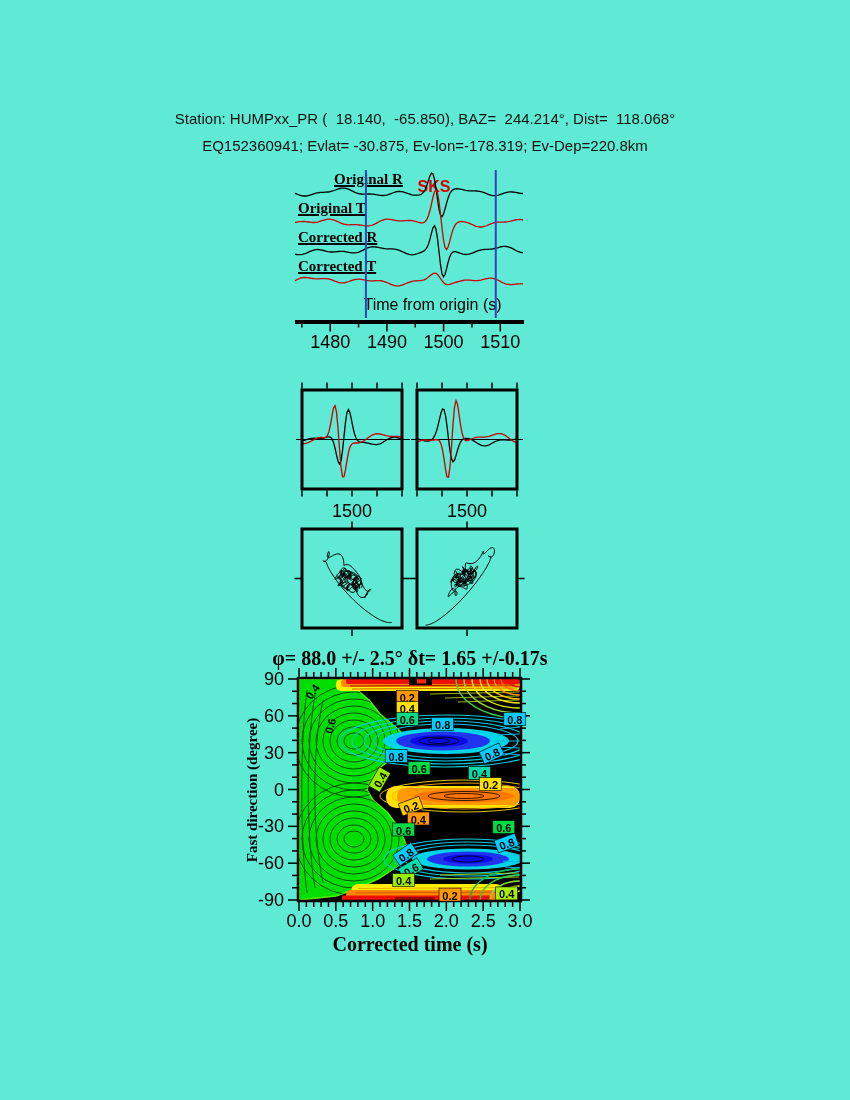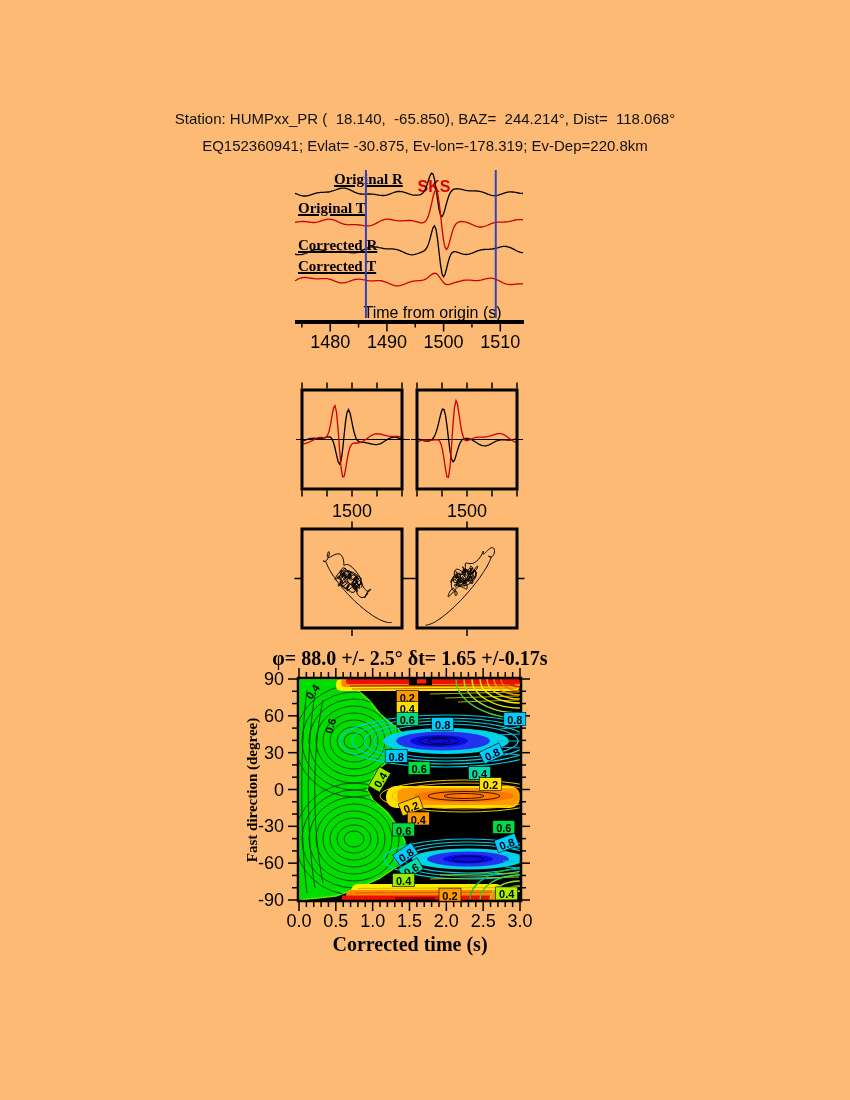--- a/index.html
+++ b/index.html
@@ -1,16 +1,16 @@
 <!DOCTYPE html>
 <html><head>
 <meta charset="utf-8">
 <style>
   html,body{margin:0;padding:0;background:#ffffff;}
-  #canvas{position:relative;width:850px;height:1100px;background:#fdba74;overflow:hidden;
+  #canvas{position:relative;width:850px;height:1100px;background:#5eead4;overflow:hidden;
           font-family:"Liberation Sans",sans-serif;color:#000;}
   .abs{position:absolute;}
   .hdr{left:0;width:850px;text-align:center;font-size:15px;white-space:pre;color:#111;}
   .tracelabel{font-family:"Liberation Serif",serif;font-weight:bold;font-size:15px;
               text-decoration:underline;text-decoration-thickness:2px;}
   .phase{color:#dd0000;font-weight:bold;font-size:16px;text-align:center;}
   .axlabel{font-size:16px;text-align:center;}
   .gmtlabel{font-family:"Liberation Serif",serif;font-weight:bold;font-size:20px;text-align:center;}
   #gfx{position:absolute;left:0;top:0;}
 </style>
@@ -19,24 +19,24 @@
 
 <div id="canvas">
 
   <div class="abs hdr" style="top:110px;">Station: HUMPxx_PR (  18.140,  -65.850), BAZ=  244.214°, Dist=  118.068°</div>
   <div class="abs hdr" style="top:137px;">EQ152360941; Evlat= -30.875, Ev-lon=-178.319; Ev-Dep=220.8km</div>
 
   <div class="abs phase" style="left:408px;top:162px;width:52px;margin-top:16px;">SKS</div>
 
   <div class="abs tracelabel" style="left:298px;top:171px;margin-left:36px;">Original R</div>
   <div class="abs tracelabel" style="left:298px;top:200px;">Original T</div>
-  <div class="abs tracelabel" style="left:298px;top:237px;">Corrected R</div>
+  <div class="abs tracelabel" style="left:298px;top:229px;">Corrected R</div>
   <div class="abs tracelabel" style="left:298px;top:258px;">Corrected T</div>
 
-  <div class="abs axlabel" style="left:330px;top:304px;width:205px;">Time from origin (s)</div>
+  <div class="abs axlabel" style="left:330px;top:296px;width:205px;">Time from origin (s)</div>
 
   <div class="abs gmtlabel" style="left:210px;top:647px;width:400px;">φ= 88.0 +/- 2.5° δt= 1.65 +/-0.17s</div>
 
   <div class="abs gmtlabel" style="left:143px;top:781px;width:220px;height:18px;transform:rotate(-90deg);font-size:15px;">Fast direction (degree)</div>
 
   <div class="abs gmtlabel" style="left:310px;top:933px;width:200px;">Corrected time (s)</div>
 
 
   <svg id="gfx" width="850" height="1100" viewBox="0 0 850 1100">
     <defs>

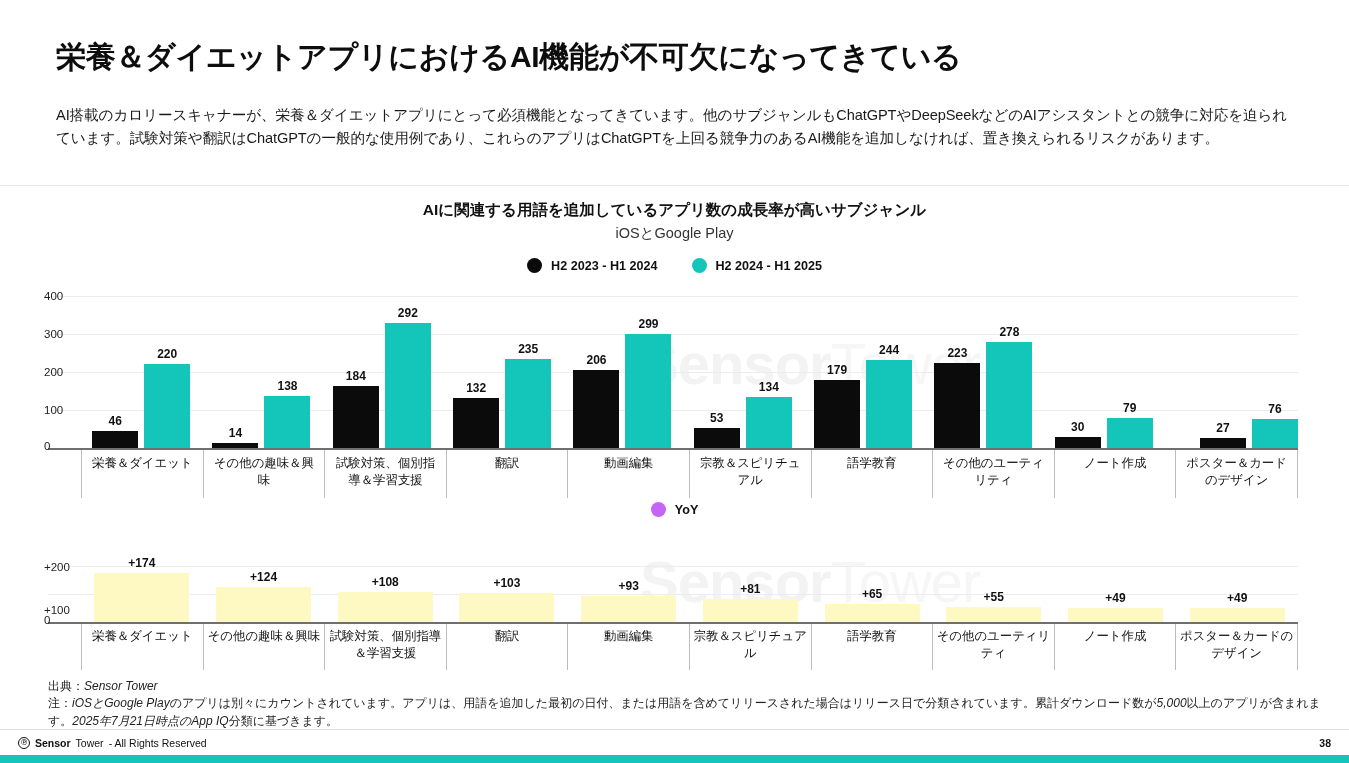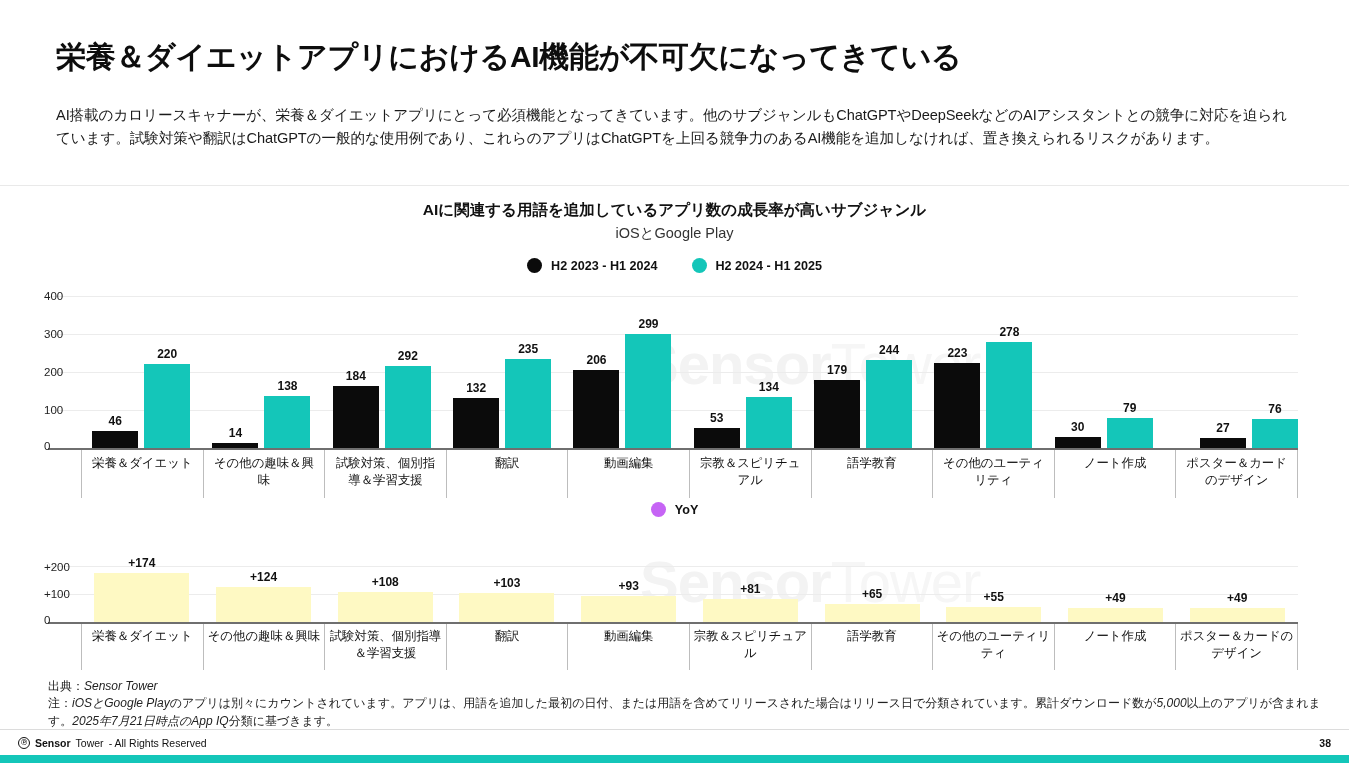--- a/index.html
+++ b/index.html
@@ -212,21 +212,21 @@
           <span class="bar-val">14</span>
         </div>
         <div class="bar bar-teal" style="height: 52.44px;">
           <span class="bar-val">138</span>
         </div>
       </div>
       <div class="grp">
         <div class="bar bar-black" style="height: 62px;">
           <span class="bar-val">184</span>
         </div>
-        <div class="bar bar-teal" style="height: 82px;">
+        <div class="bar bar-teal" style="height: 125px;">
           <span class="bar-val">292</span>
         </div>
       </div>
       <div class="grp">
         <div class="bar bar-black" style="height: 50.16px;">
           <span class="bar-val">132</span>
         </div>
         <div class="bar bar-teal" style="height: 89.3px;">
           <span class="bar-val">235</span>
         </div>
@@ -325,21 +325,21 @@
 <div class="watermark" style="left:640px; top:548px;">
   <span>Sensor</span><span class="wm-light">Tower</span>
 </div>
 
 <div class="plot2">
   <div class="gridline" style="top:0px"></div>
   <div class="gridline" style="top:28px"></div>
   <div class="zeroline" style="top:56px"></div>
 
   <div class="ytick" style="top:1px">+200</div>
-  <div class="ytick" style="top:28px">+100</div>
+  <div class="ytick" style="top:44px">+100</div>
   <div class="ytick" style="top:54px">0</div>
 
   <div class="groups2" id="groups2">
       <div class="grp">
         <div class="bar2" style="height: 48.72px;">
           <span class="bar2-val">+174</span>
         </div>
       </div>
       <div class="grp">
         <div class="bar2" style="height: 34.72px;">

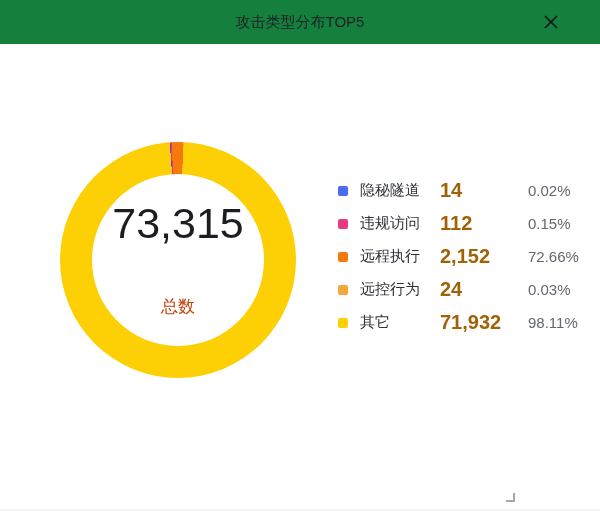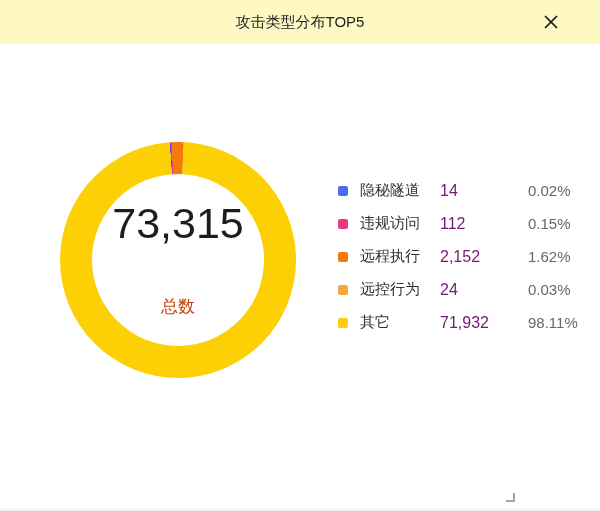--- a/index.html
+++ b/index.html
@@ -10,21 +10,21 @@
   }
   .modal {
     position: relative;
     width: 600px; height: 511px;
     background: #ffffff;
     overflow: hidden;
   }
   .modal-header {
     position: absolute; top: 0; left: 0; right: 0;
     height: 44px;
-    background: #fef9c3;
+    background: #15803d;
   }
   .modal-title {
     text-align: center;
     line-height: 44px;
     font-size: 15px;
     font-weight: 500;
     color: #1d2025;
   }
   .close-btn {
     position: absolute; left: 539px; top: 10px;
@@ -79,23 +79,23 @@
   }
   .legend-label {
     margin-left: 12px;
     width: 80px;
     font-size: 15px;
     color: #2e3238;
     flex: none;
   }
   .legend-value {
     width: 88px;
-    font-size: 16px;
-    font-weight: 400;
-    color: #701a75;
+    font-size: 20px;
+    font-weight: 700;
+    color: #a16207;
     flex: none;
   }
   .legend-percent {
     font-size: 15px;
     color: #63676e;
   }
   .corner-mark {
     position: absolute; left: 506px; top: 493px;
     width: 7px; height: 7px;
     border-right: 2px solid #a3a6aa;
@@ -142,21 +142,21 @@
     <div class="legend-row">
       <span class="swatch" style="background: rgb(232, 58, 128);"></span>
       <span class="legend-label">违规访问</span>
       <span class="legend-value">112</span>
       <span class="legend-percent">0.15%</span>
     </div>
     <div class="legend-row">
       <span class="swatch" style="background: rgb(245, 121, 13);"></span>
       <span class="legend-label">远程执行</span>
       <span class="legend-value">2,152</span>
-      <span class="legend-percent">1.62%</span>
+      <span class="legend-percent">72.66%</span>
     </div>
     <div class="legend-row">
       <span class="swatch" style="background: rgb(246, 167, 62);"></span>
       <span class="legend-label">远控行为</span>
       <span class="legend-value">24</span>
       <span class="legend-percent">0.03%</span>
     </div>
     <div class="legend-row">
       <span class="swatch" style="background: rgb(253, 208, 5);"></span>
       <span class="legend-label">其它</span>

### Work required
The word "value" appears in some of the lines above. Copy those lines.

### Task answer
   .legend-value {
       <span class="legend-value">112</span>
       <span class="legend-value">2,152</span>
       <span class="legend-value">24</span>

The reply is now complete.